更難得者,此作雖寫戰爭與犧牲,卻未墮入“悲情敘事”的窠臼。林春燕以黃思源未竟的木梳為原型,在後方學堂刻下“燕歸巢”的紋樣;許建軍將搪瓷缸妥藏,盼日後能讓孩子知道“這缸曾護過戰友的命”——這些細節皆見“向死而生”的力量:犧牲不是終點,而是“信念的傳承”;疼痛不是羈絆,而是“建設祖國的鎧甲”。正如作者借前線護士之語所言:“紅綢撕不碎,是因為它裹著的,從來不是仇恨,是對和平的盼頭。”此語恰是作品的魂——它寫戰爭,是為了守護“四個現代化”的建設成果;它寫犧牲,是為了喚醒對“來之不易和平”的珍視,與今日“保衛祖國、建設祖國”的時代號召深相契合。

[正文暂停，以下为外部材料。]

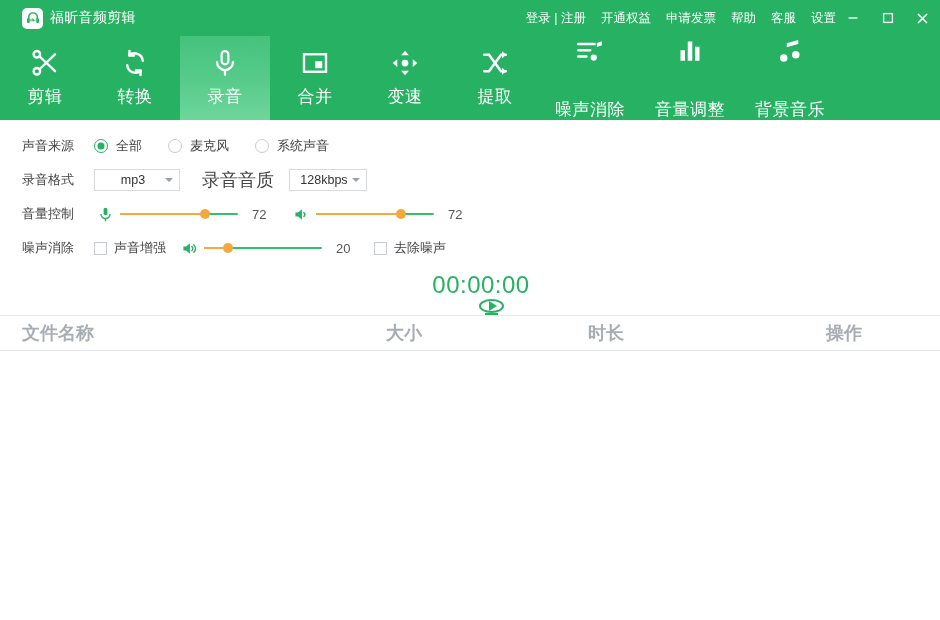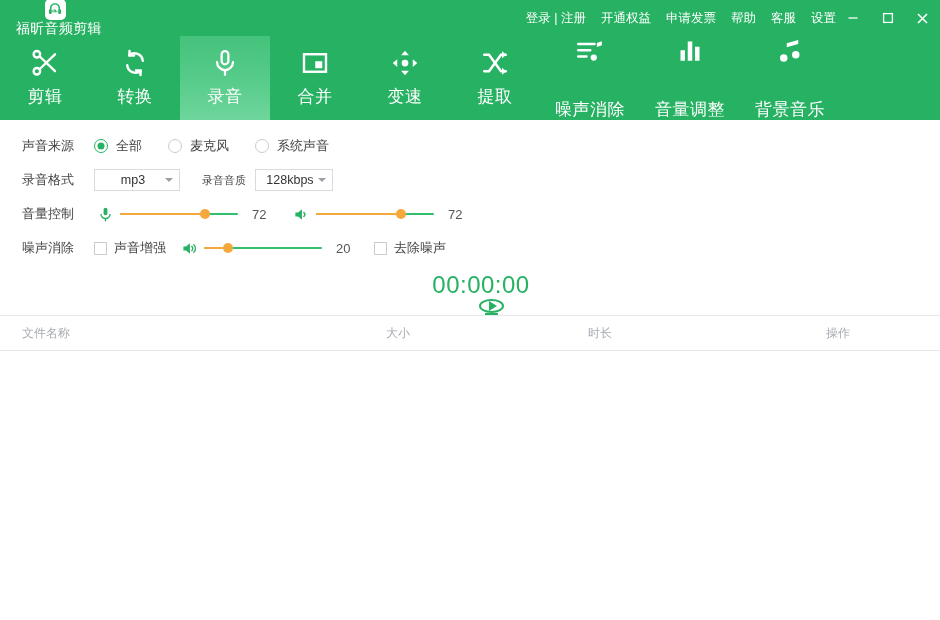--- a/index.html
+++ b/index.html
@@ -15,7 +15,7 @@
     height: 36px; background: #27b263; flex: 0 0 36px;
     display: flex; align-items: center; position: relative;
   }
-  .logo-wrap { display: flex; align-items: center; padding-left: 9px; flex-direction: column; }
+  .logo-wrap { display: flex; align-items: center; padding-left: 22px; }
   .logo-box {
     width: 21px; height: 21px; border-radius: 5px; background: #ffffff;
     display: flex; align-items: center; justify-content: center;

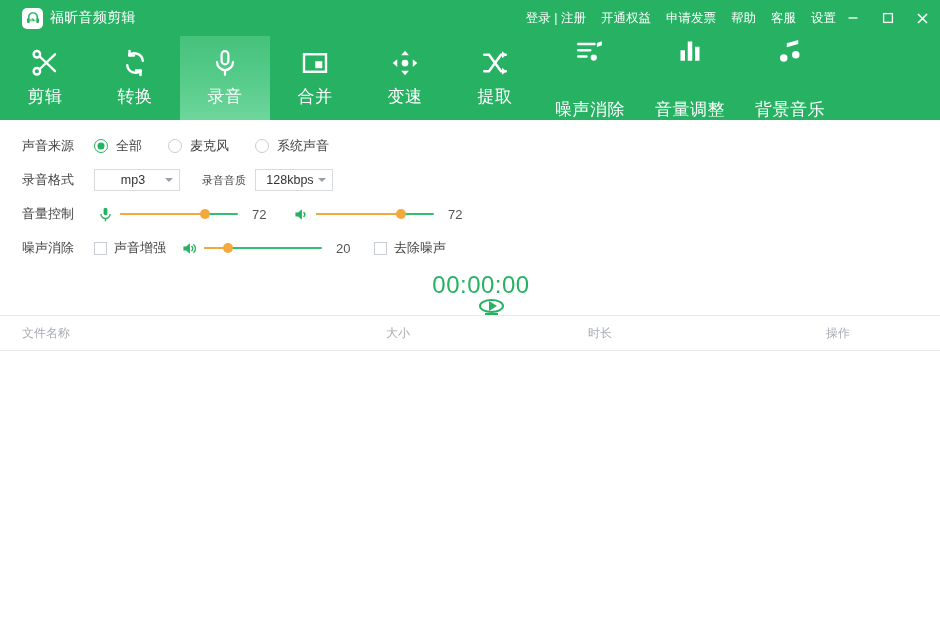--- a/index.html
+++ b/index.html
@@ -88,7 +88,7 @@
   }
   .sel-w1 { width: 86px; }
   .sel-w2 { width: 78px; }
-  .inline-label { font-size: 11px; color: #444444; margin: 0 9px 0 22px; white-space: nowrap; }
+  .inline-label { font-size: 18px; color: #444444; margin: 0 15px 0 22px; white-space: nowrap; }
 
   
   .slider-group { display: flex; align-items: center; }

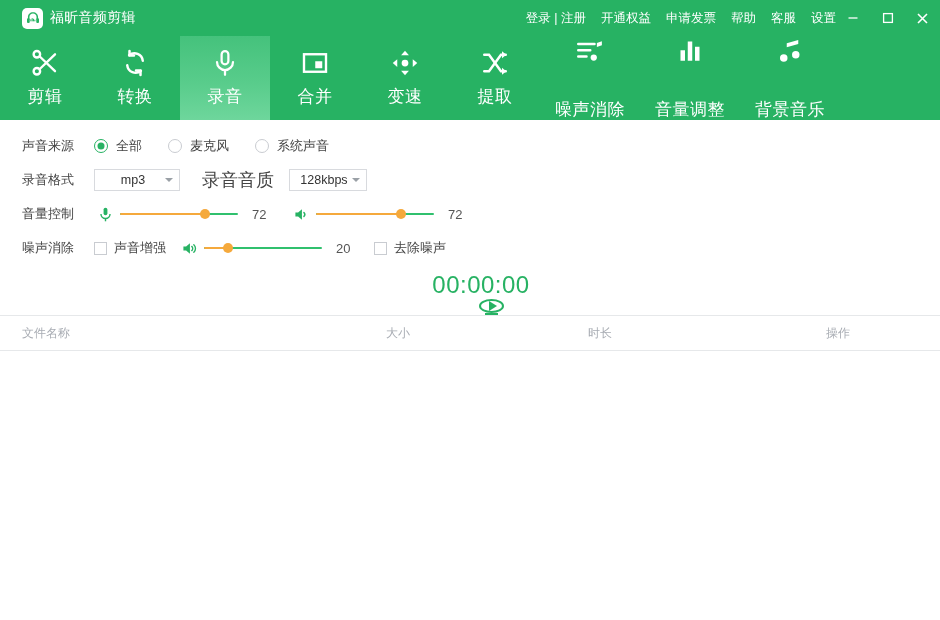--- a/index.html
+++ b/index.html
@@ -126,7 +126,7 @@
   
   .list-area { flex: 1 1 auto; display: flex; flex-direction: column; border-top: 1px solid #e6e8ea; }
   .list-head { height: 35px; display: flex; align-items: center; position: relative; border-bottom: 1px solid #e6e8ea; }
-  .th { position: absolute; font-size: 12px; color: #a8acb3; }
+  .th { position: absolute; font-size: 18px; color: #a8acb3; font-weight: bold; }
   .list-body { flex: 1 1 auto; background: #ffffff; }
 </style>
 </head>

今時之中國,正處“撥亂反正”之後、“四個現代化”起步之關鍵期,然“忘記過去,即意味著背叛”。《撕不碎的紅綢》以文學之筆,為時代留存了一份“鮮活的記憶檔案”:它讓我們記得,今日工地的機器轟鳴、學堂的讀書聲,是黃思源們用鋼槍與生命守護的;今日餐桌上的熱飯、燈下的安穩,是許建軍們用創傷與堅守換來的。這樣的作品,不僅有文學的審美價值,更有“以史鑑今”的社會意義——它提醒我們:民族的脊樑,從來不是抽象的口號,而是一個個有血有肉、有牽掛亦有擔當的人;民族的精神,也從來不是塵封的典籍,而是在“紅綢”這樣的信物裡,代代相傳的“勇”與“暖”。
值此作付梓之際,欣然為序。願讀者讀此作時,既能見硝煙中的壯烈,亦能見紅綢下的溫情;既能感佩英雄的犧牲,更能生“建設祖國、守護和平”之壯志——此乃作者之願,亦吾之期許也。